[Data shown]

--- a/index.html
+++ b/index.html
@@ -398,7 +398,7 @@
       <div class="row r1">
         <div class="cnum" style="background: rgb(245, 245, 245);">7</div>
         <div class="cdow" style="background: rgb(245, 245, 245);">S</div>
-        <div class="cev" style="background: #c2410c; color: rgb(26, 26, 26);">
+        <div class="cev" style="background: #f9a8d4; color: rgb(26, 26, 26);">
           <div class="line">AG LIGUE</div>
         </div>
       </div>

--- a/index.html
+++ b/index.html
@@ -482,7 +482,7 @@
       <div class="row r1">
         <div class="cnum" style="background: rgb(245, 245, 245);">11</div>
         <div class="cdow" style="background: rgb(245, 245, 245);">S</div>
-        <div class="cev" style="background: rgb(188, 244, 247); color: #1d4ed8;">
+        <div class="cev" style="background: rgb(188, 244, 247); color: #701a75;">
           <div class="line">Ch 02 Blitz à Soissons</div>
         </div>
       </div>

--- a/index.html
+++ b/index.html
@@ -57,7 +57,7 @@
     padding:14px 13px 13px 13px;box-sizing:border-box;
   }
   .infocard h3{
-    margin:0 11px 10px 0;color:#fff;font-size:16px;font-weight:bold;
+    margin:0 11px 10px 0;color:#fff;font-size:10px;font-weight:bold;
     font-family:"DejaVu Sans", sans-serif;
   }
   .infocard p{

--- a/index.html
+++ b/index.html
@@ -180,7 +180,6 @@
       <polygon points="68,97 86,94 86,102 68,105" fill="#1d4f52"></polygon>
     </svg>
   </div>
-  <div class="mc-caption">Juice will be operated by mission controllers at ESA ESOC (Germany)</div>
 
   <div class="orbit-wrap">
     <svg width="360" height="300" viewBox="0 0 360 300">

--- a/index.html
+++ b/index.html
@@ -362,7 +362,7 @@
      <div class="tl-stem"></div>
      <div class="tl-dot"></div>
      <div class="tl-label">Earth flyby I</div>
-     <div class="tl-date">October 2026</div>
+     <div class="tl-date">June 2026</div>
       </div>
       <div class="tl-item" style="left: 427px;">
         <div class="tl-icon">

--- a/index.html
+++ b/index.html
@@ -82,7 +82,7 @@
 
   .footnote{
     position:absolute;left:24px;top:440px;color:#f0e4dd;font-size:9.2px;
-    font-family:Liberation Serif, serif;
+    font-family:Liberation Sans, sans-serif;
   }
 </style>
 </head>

[/Data shown]

__What is needed__:
Whenever a line above has the word "serif" in it, copy that line.

__Exercise output__:
     font-family:"DejaVu Sans", sans-serif;
-    font-family:Liberation Serif, serif;
+    font-family:Liberation Sans, sans-serif;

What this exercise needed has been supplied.